Two men talk about one of their great-uncle’s life work. The man wants the other man to burn the stories. He tells us that he was the executor of the old man’s estate, including a locked box full of folders and news clippings. 

It tells the story of Henry Wilcox, who has a new wood carving of something he saw in a dream last night and takes it to the narrator’s great uncle. He felt the earthquake last night very strongly. All through his dream last night, something was calling to him with a name he couldn’t pronounce. 

The doctor asks Wilcox to start writing down his dreams. He does this, along with many pictures, which greatly upsets him. He continues to show the great-uncle what he’s seen. Henry falls into a fever, and the old man tries to care for him, but once the fever broke, he didn’t get any more visions, nor could he remember the old ones. 

We cut to the American Archaeological Society, where a detective talks to a professor. He shows them an object, and one man there recognizes it. We get a flashback to a tribe that worshipped a god named Cthulhu. That’s where the man lost his eye. The inspector tells the men his tale from last year, when he investigated some disappearances in the New Orleans swamp. “This ain’t just some Voodoo cult, this is the devil hisself,” says one witness. The cultists were chanting the Cthulhu ritual as the policemen watched. Forty-seven cultists were arrested, and one explains that they worship the Great Old Ones, who sleep now, but will reclaim their world soon. Great Cthulhu lies sleeping in R’yLeh, and he’ll awaken soon. 
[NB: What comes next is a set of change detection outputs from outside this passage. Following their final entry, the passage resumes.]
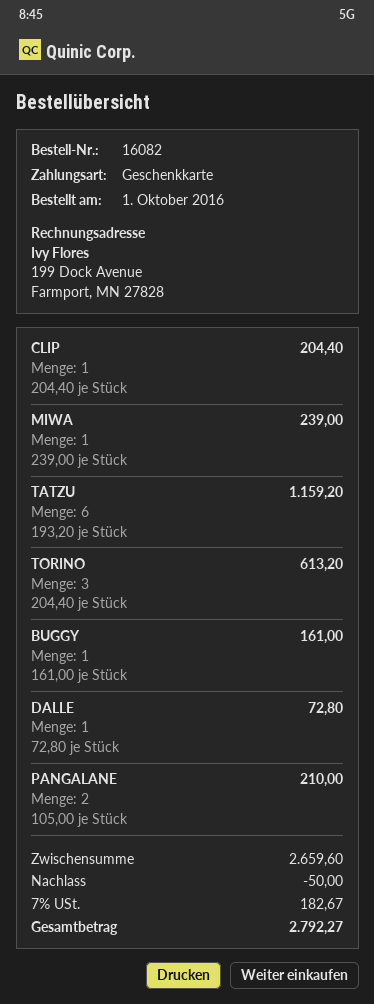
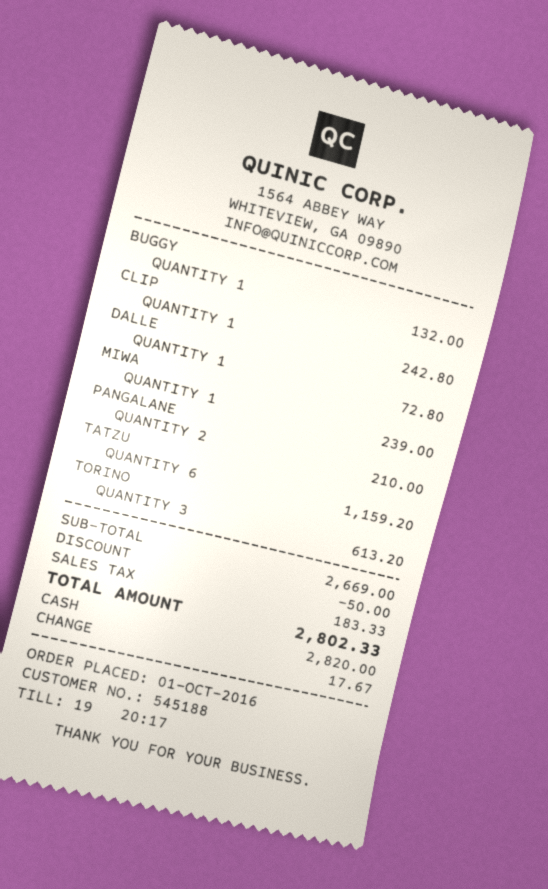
payment method: gift card -> cash
CLIP: 1 for 204.40 -> 1 for 242.80
BUGGY: 1 for 161.00 -> 1 for 132.00
subtotal: 2659.60 -> 2669.00
tax: 182.67 -> 183.33
total: 2792.27 -> 2802.33

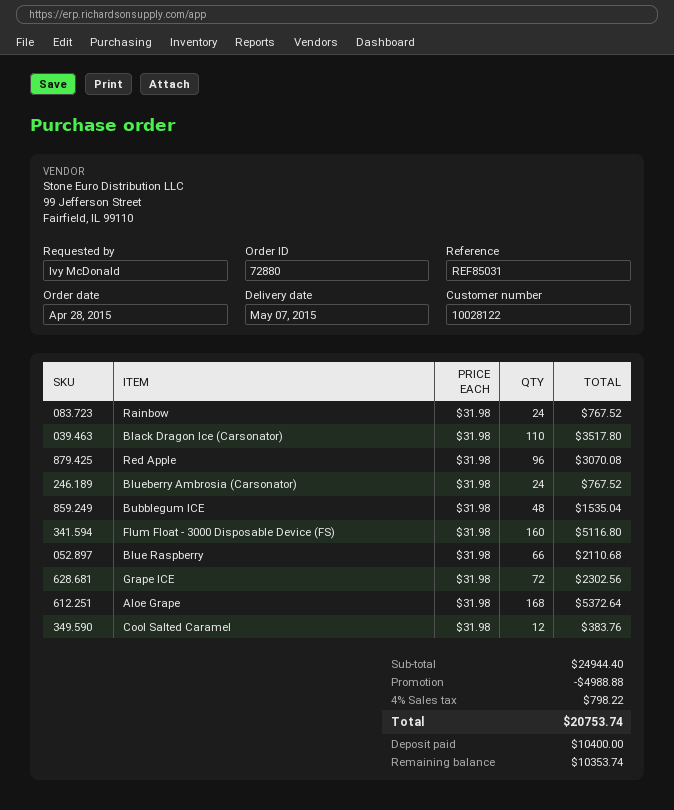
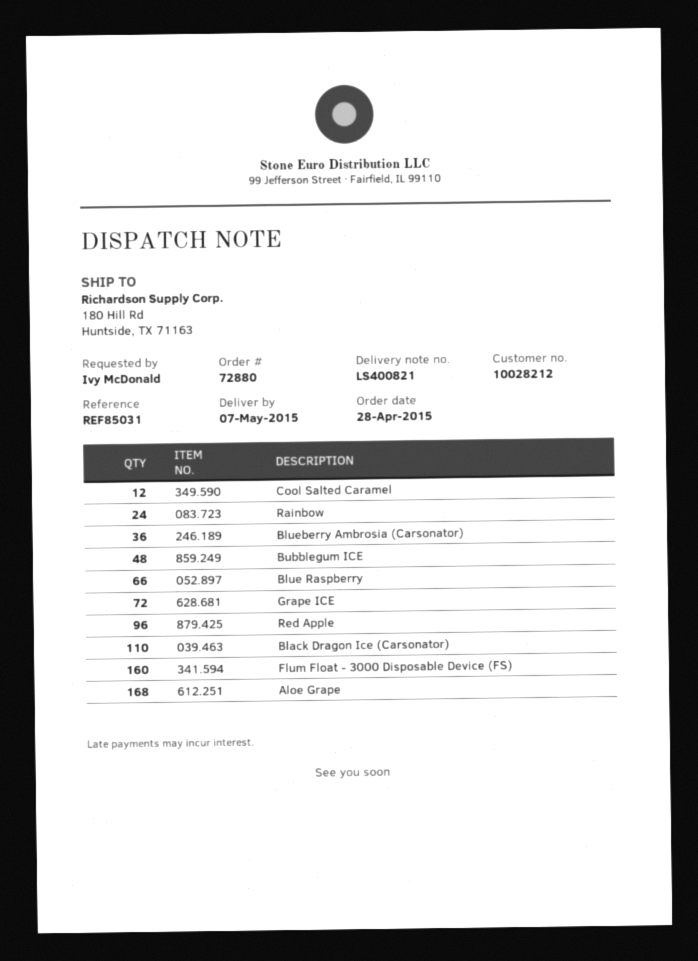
customer number: 10028122 -> 10028212
Blueberry Ambrosia (Carsonator): 24 -> 36

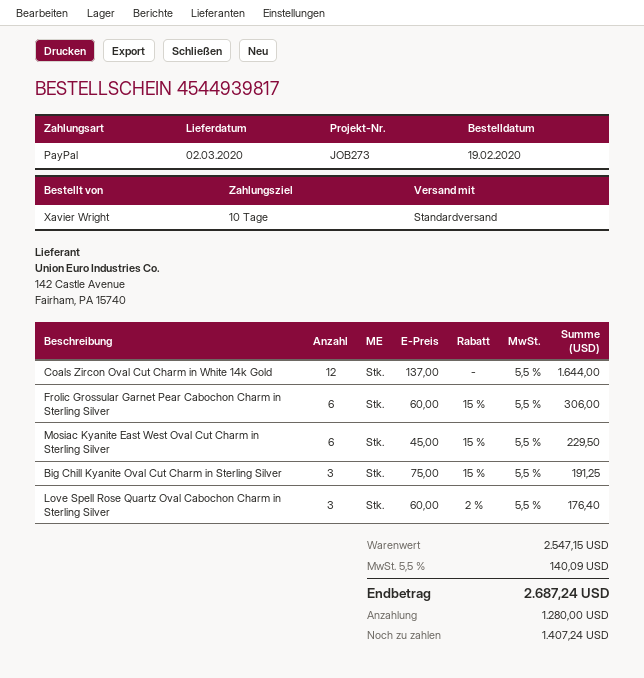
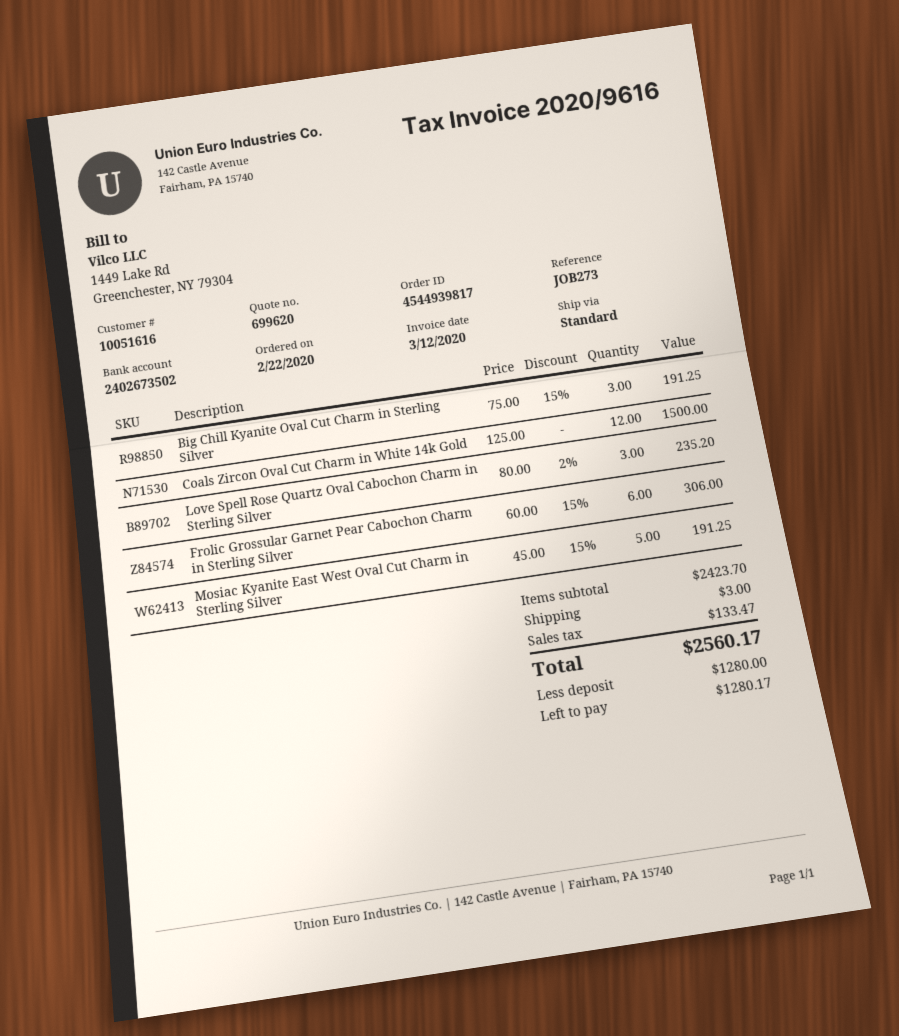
order date: 2020-02-19 -> 2020-02-22
Coals Zircon Oval Cut Charm in White 14k Gold: 12 x 137.00 = 1644.00 -> 12 x 125.00 = 1500.00
Mosiac Kyanite East West Oval Cut Charm in Sterling Silver: 6 x 45.00 - 15% = 229.50 -> 5 x 45.00 - 15% = 191.25
Love Spell Rose Quartz Oval Cabochon Charm in Sterling Silver: 3 x 60.00 - 2% = 176.40 -> 3 x 80.00 - 2% = 235.20
subtotal: 2547.15 -> 2423.70
shipping: none -> 3.00
tax: 140.09 -> 133.47
total: 2687.24 -> 2560.17
balance: 1407.24 -> 1280.17

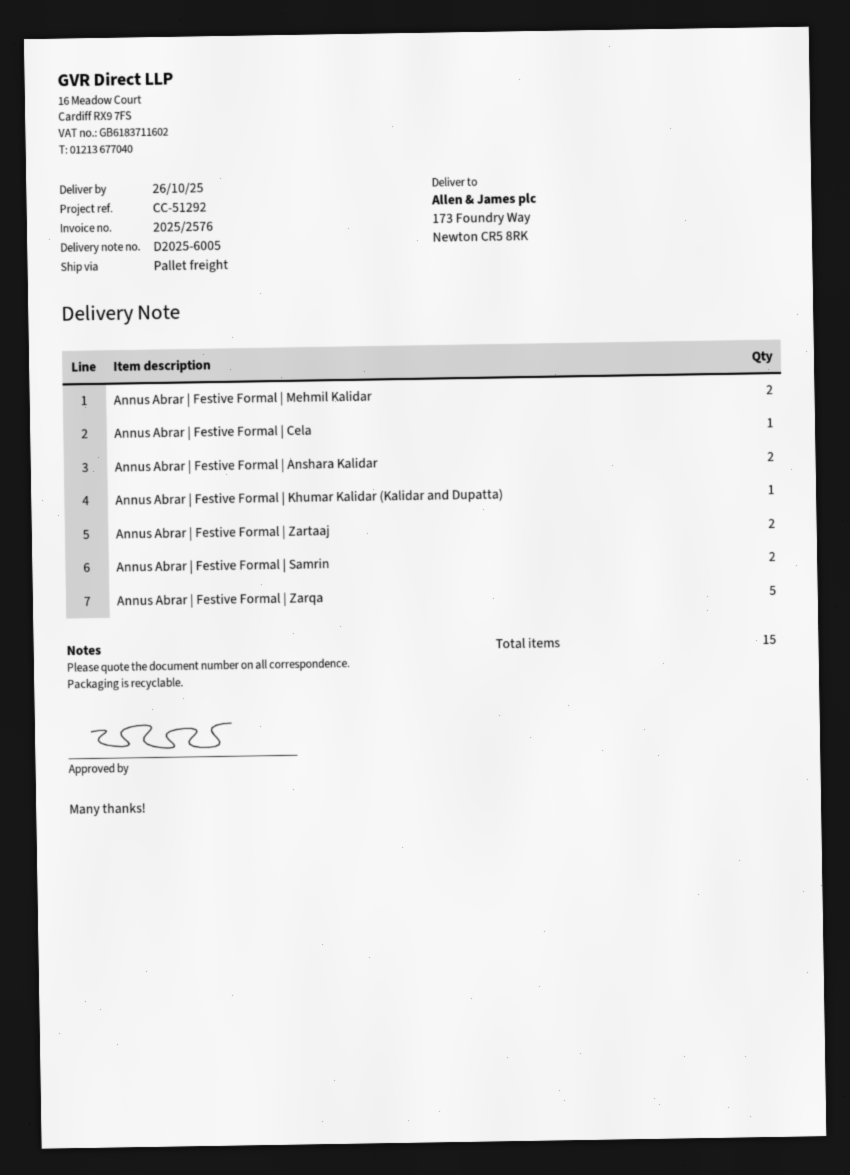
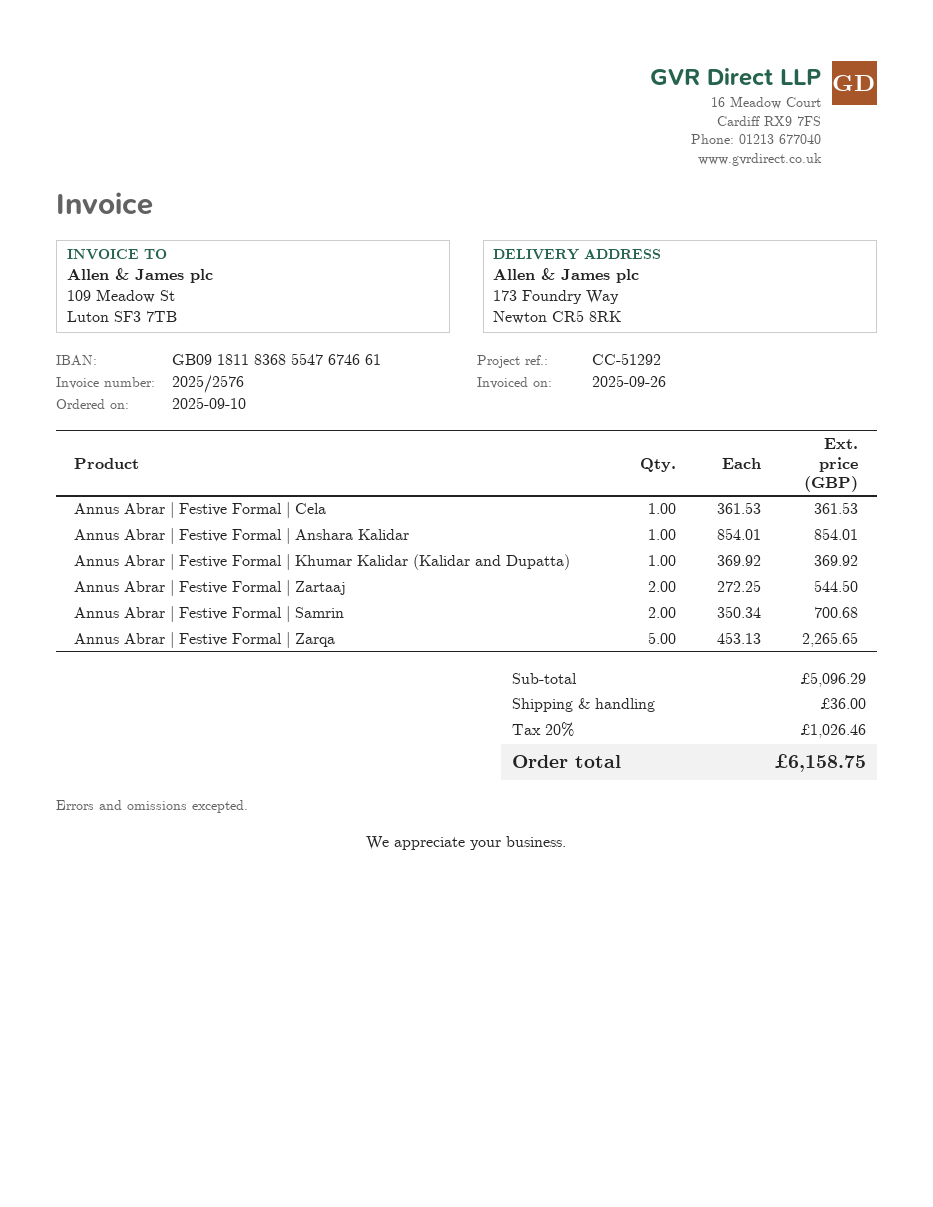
Annus Abrar | Festive Formal | Mehmil Kalidar: 2 -> none
Annus Abrar | Festive Formal | Anshara Kalidar: 2 -> 1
Back in the present, the nephew starts getting strange deams. Anyone he asked about the cult either knew nothing or was dead. He reads a new article about the Emma, a ship that ran into a storm at sea and started to sink. They all boarded the Alert, an abandoned fishing vessel. The log says the crew went ashore on an island three days ago, but there’s nothing on the map. They found a strange tentacled idol and soon the whole crew was lost except for one man who went mad. 

The nephew starts putting his dates and facts together, and it’s all very terrifying. He tracks down the idol at a museum and follows the sole survivor of the Alert to Oslo. The man was dead by the time he arrived, but the nephew managed to read the man’s logbook and learned what really happened on the island. 

The island was covered with jagged peaks and terrifying statuary. One man falls off a tower and dies, and immediately after, there’s an earthquake, and Cthulhu himself shows up. Everyone runs, but only two men make it to the boat. The one who got a good look at the monster goes mad, bleeds from the eyes, and dies. The other is the one man who escaped with the log. 

The nephew tells all this to his psychiatrist, and we’re back at the beginning, when he told the man to burn all the notebooks. Cthulhu is still out there, waiting to rise. The doctor, naturally, doesn’t burn them, he starts reading…

Brian’s Commentary

It’s a black-and-white silent film, done in the style of a movie from Lovecraft’s day, the 1920s and 30s. It’s done in the style of the old German Expressionist films, and it looks pretty good considering. It was released through the H.P. Lovecraft Historical Society, essentially a fan film. The story, probably Lovecraft’s most famous, has long been considered unfilmable, so this is a good attempt. 

https://en.wikipedia.org/wiki/The_Call_of_Cthulhu_(film)

Kevin’s Commentary

This was an interesting novelty, and it was worth seeing it for that. It’s short, which is a plus, so we got through it before that novelty wore off. I thought it was well done overall, and it does tell the story.